Isso não significa necessariamente uma deterioração imediata, mas sugere um ambiente operacional mais desafiador enquanto a região não recuperar um padrão mais normal de circulação marítima. No comportamento das ações das empresas, há três fases: inicialmente há uma reação negativa, impulsionada pela incerteza, pela alta do petróleo e pelo aumento imediato dos custos logísticos, levando investidores a reduzirem exposição ao setor de forma generalizada. Após isso, há uma fase de estabilização, na qual o mercado percebe que a demanda permanece sólida e que as empresas começam a ajustar preços, rotas e estratégias comerciais. Por fim, há uma redistribuição de valor dentro do setor, com investidores migrando para empresas mais resilientes e "penalizando" aquelas mais expostas a gargalos específicos.
Esse movimento cria oportunidades táticas de investimento, especialmente para quem consegue antecipar quais empresas têm maior capacidade de absorver ou repassar os choques. Se o acordo de cessar-fogo entre os Estados Unidos e o Irã durante duas semanas for bem-sucedido, o efeito de curto prazo viria da queda do preço do petróleo, que reduziria os custos de transporte e produção, melhorando as expectativas de margem e levando a uma reprecificação positiva das ações. Contudo, a normalização não ocorre instantaneamente. A redução das tensões, as cadeias de transporte levam meses para se reorganizar, uma vez que navios estão fora de posição, contratos já foram ajustados e há acúmulo de cargas. Assim, o frete tende a cair de forma gradual, e os ganhos de margem também devem ocorrer de forma progressiva.

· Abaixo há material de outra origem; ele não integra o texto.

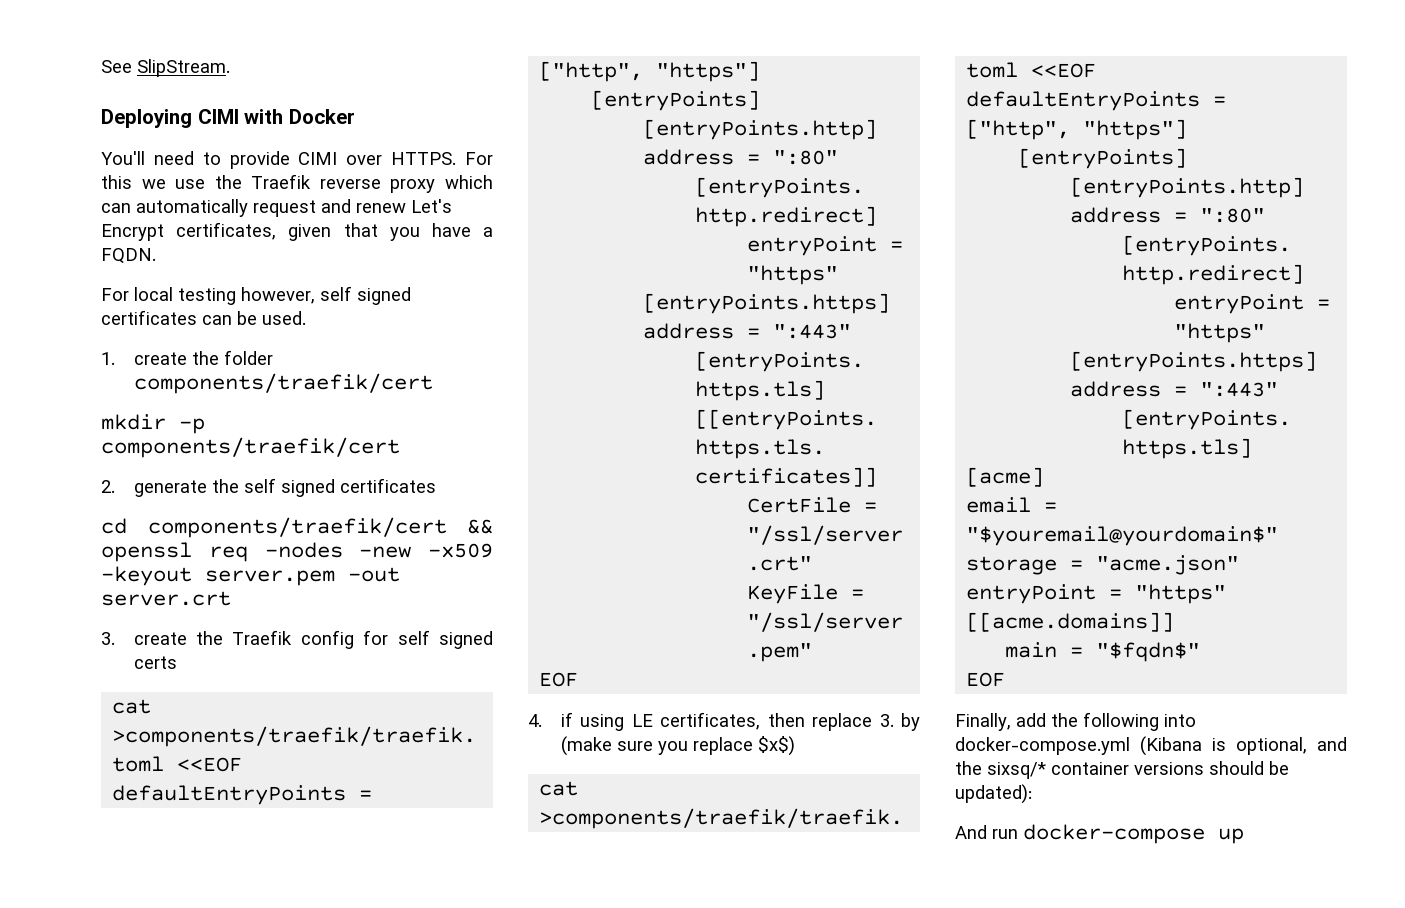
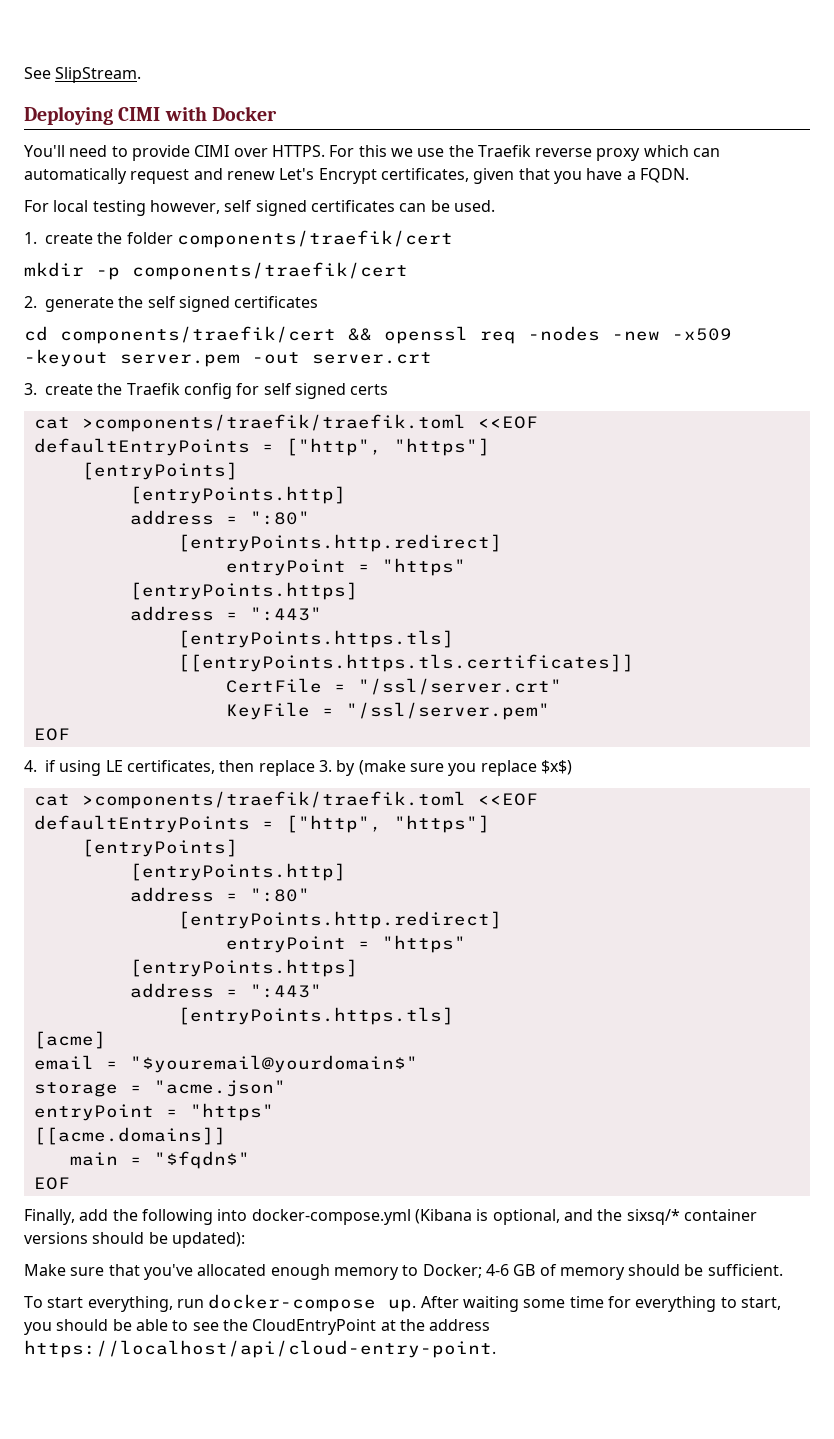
[955,824,1244,844] And run docker-compose up -> [24,1264,783,1280] [24,1294,781,1312] [24,1319,491,1335] [24,1340,496,1358] Make sure that you've allocated enough memory to Docker; 4-6 GB of memory should be sufficient. // To start everything, run docker-compose up. After waiting some time for everything to start, you should be able to see the CloudEntryPoint at the address https://localhost/api/cloud-entry-point.

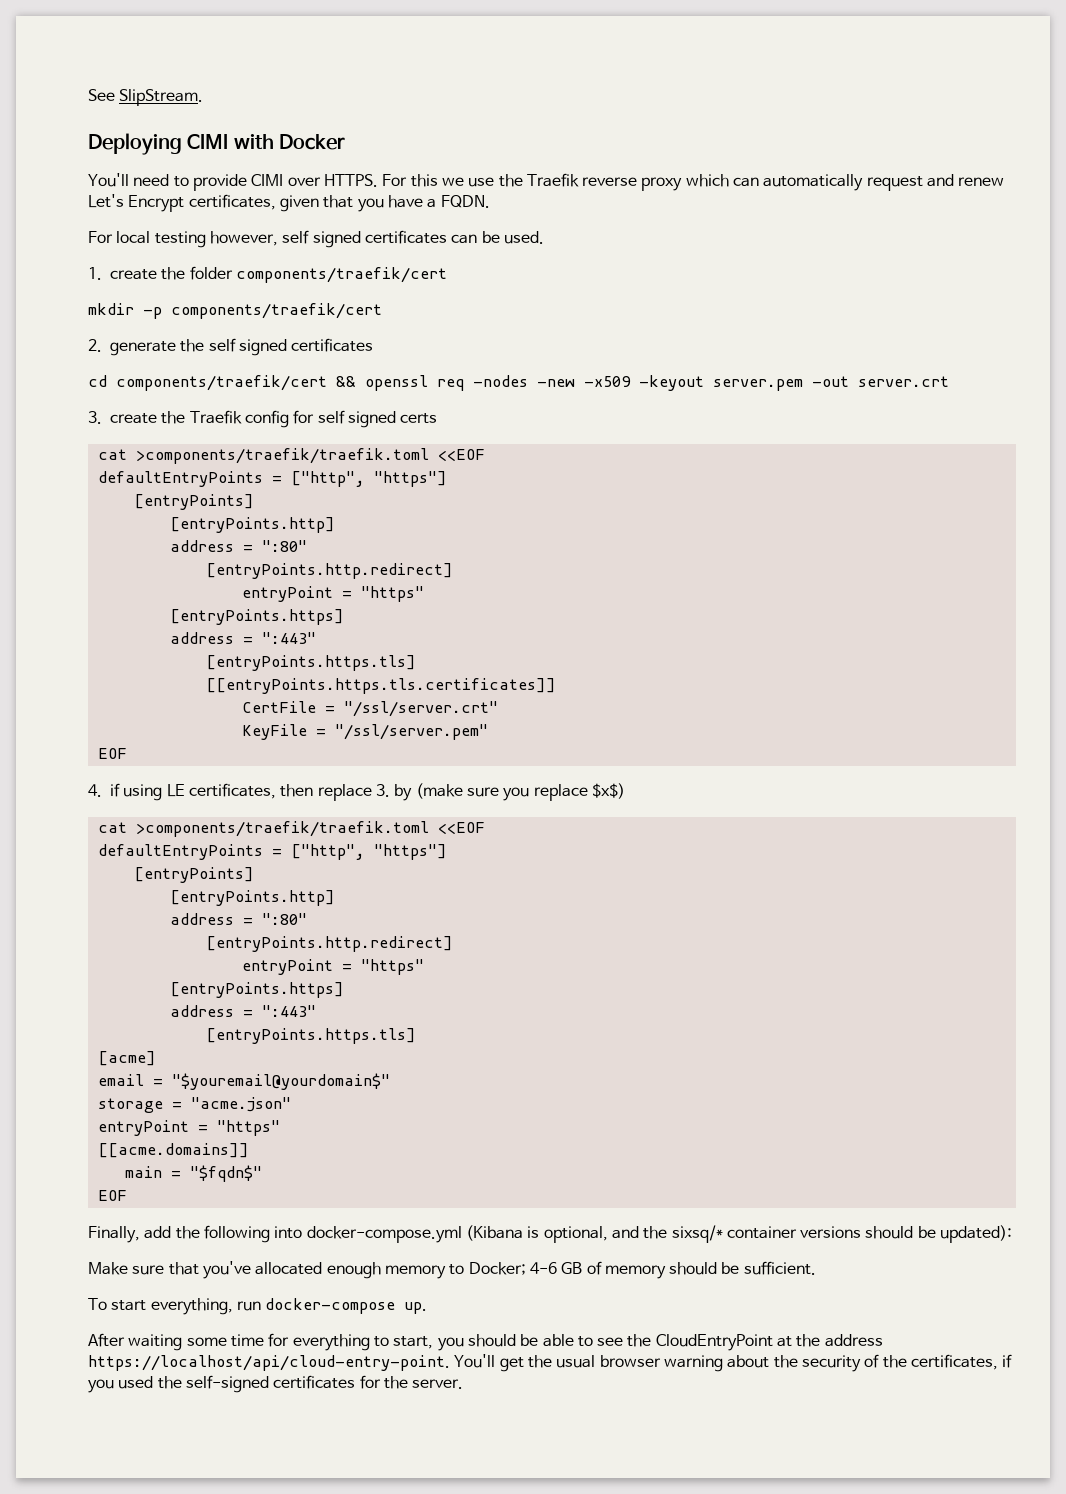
(417, 1305) none -> (428, 1308) //
(496, 1349) none -> [454,1354,1013,1372] [88,1375,464,1393] You'll get the usual browser warning about the security of the certificates, if you used the self-signed certificates for the server.

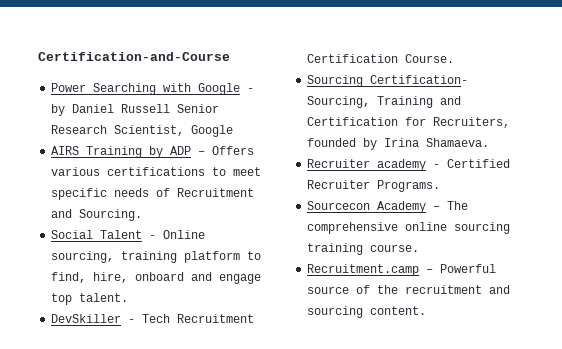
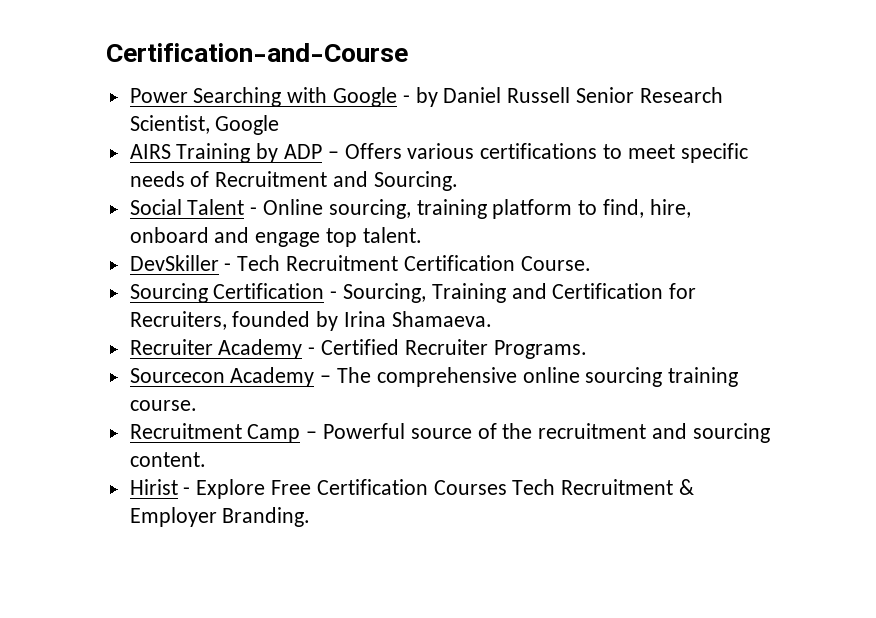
[370,75,469,84] Certification- -> [213,283,338,299] Certification -
[377,159,427,171] academy -> [218,339,303,359] Academy
[307,264,420,276] Recruitment.camp -> [129,423,301,443] Recruitment Camp
(427, 310) none -> [129,479,695,499] [129,507,311,527] // Hirist - Explore Free Certification Courses Tech Recruitment & Employer Branding.

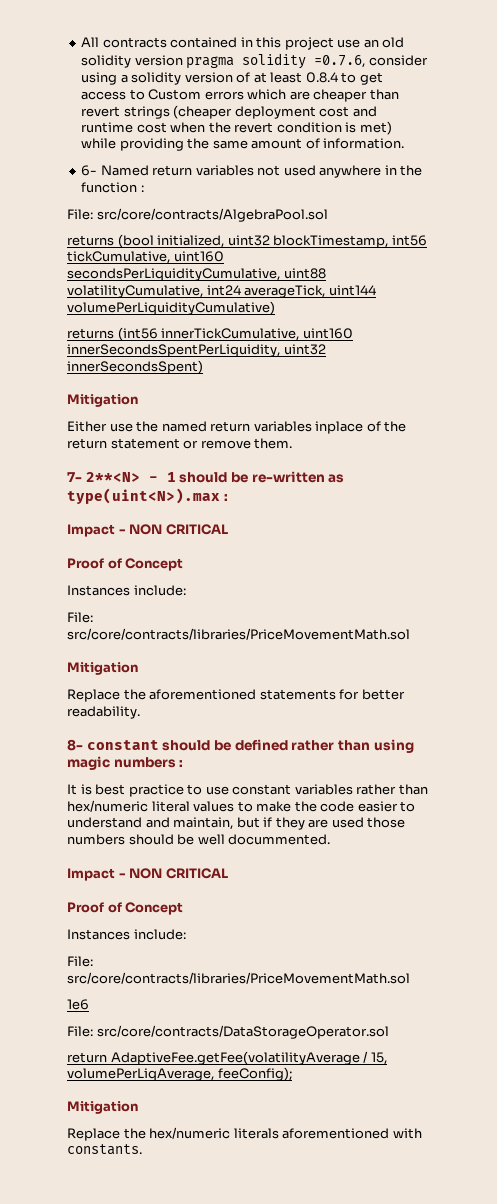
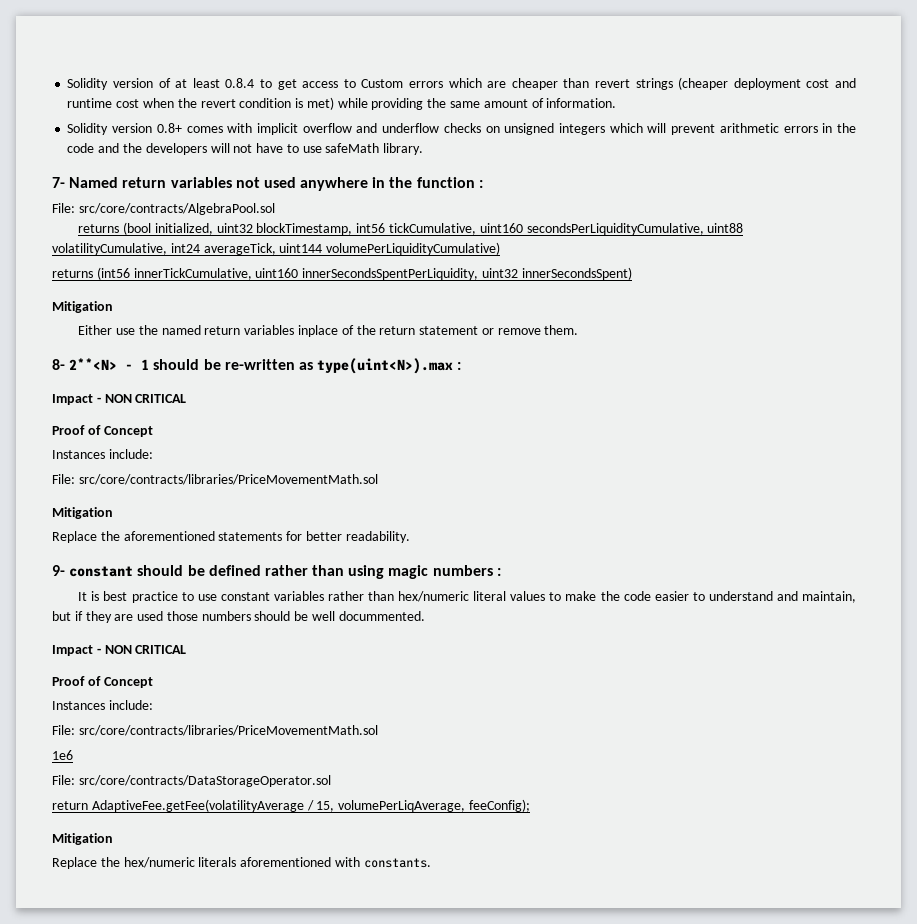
[81,37,405,50] [81,53,428,69] [81,72,182,85] All contracts contained in this project use an old solidity version pragma solidity =0.7.6, consider using a solidity -> [67,78,109,90] Solidity
[81,165,98,176] 6- -> [67,123,857,135] [67,143,424,155] [52,177,65,188] Solidity version 0.8+ comes with implicit overflow and underflow checks on unsigned integers which will prevent arithmetic errors in the code and the developers will not have to use safeMath library. // 7-
[67,472,82,482] 7- -> [52,359,65,370] 8-
[67,739,83,751] 8- -> [52,565,65,576] 9-

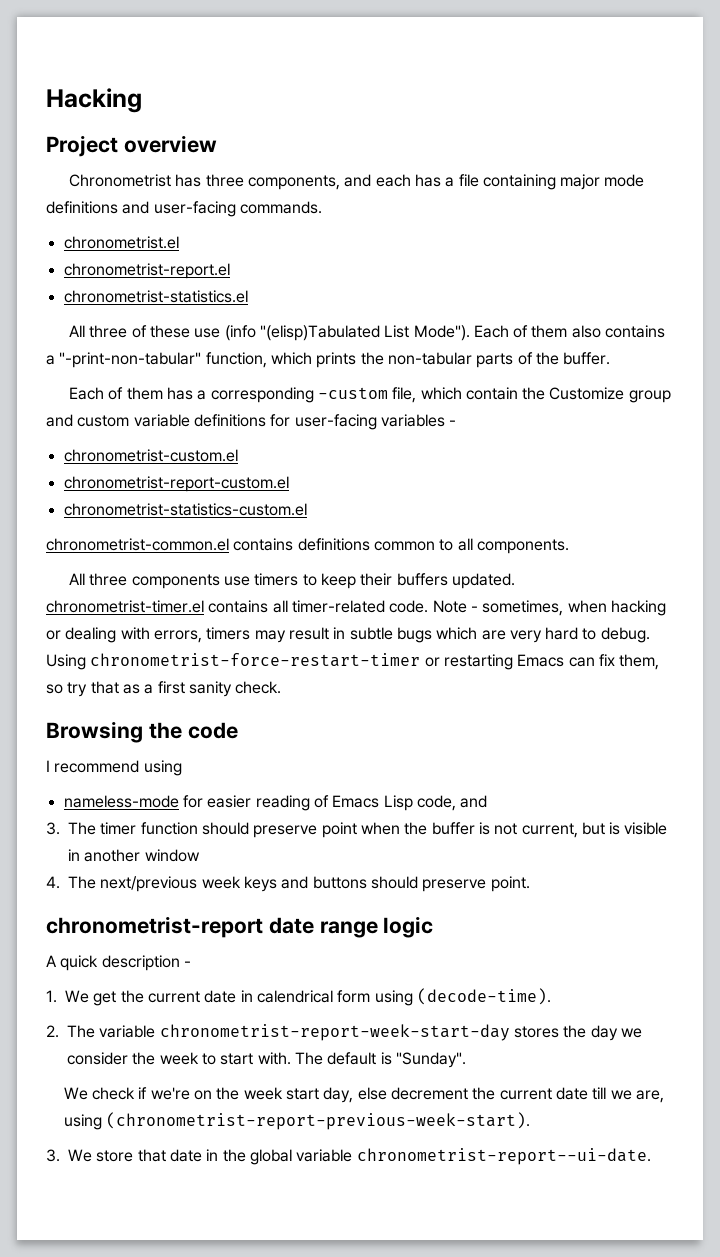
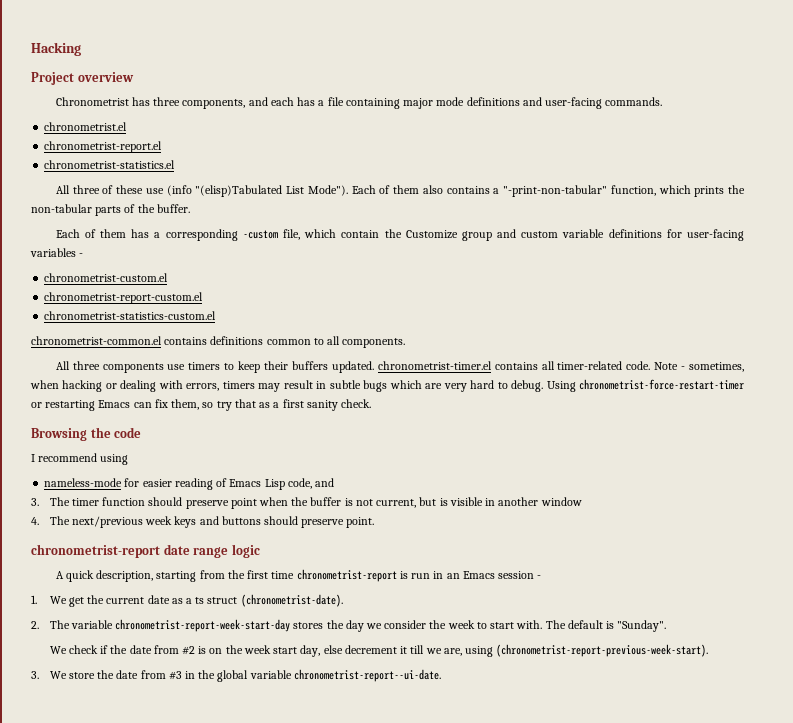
[101,955,180,971] description -> [96,569,535,582] description, starting from the first time chronometrist-report is run in an Emacs session
[240,988,551,1006] in calendrical form using (decode-time). -> [171,594,343,607] as a ts struct (chronometrist-date).
[150,1087,190,1100] we're -> [110,645,207,655] the date from #2 is
[472,1087,588,1100] the current date -> [400,646,408,654] it
[137,1149,202,1162] that date -> [97,670,182,680] the date from #3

Além disso, o cessar-fogo reduz o prêmio de risco embutido nos ativos, o que impacta diretamente os múltiplos de valuation. Isso significa que o mercado pode passar a aceitar múltiplos mais elevados para o setor, não necessariamente porque os lucros atuais aumentaram significativamente, mas porque a incerteza diminuiu. Por isso, o acordo de cessar-fogo ajuda, mas não resolve tudo. Isso porque o setor pode continuar convivendo por algum tempo com custos mais altos e rotas menos eficientes, e as empresas mais diversificadas ou mais preparadas operacionalmente tendem a lidar melhor do que aquelas mais dependentes de mercados ou corredores específicos. É uma leitura de sensibilidade e não uma conclusão definitiva, mas parece uma forma equilibrada de enxergar o cenário hoje. Fonte: Broadcast Agro. Adaptado por Cogo Inteligência em Agronegócio.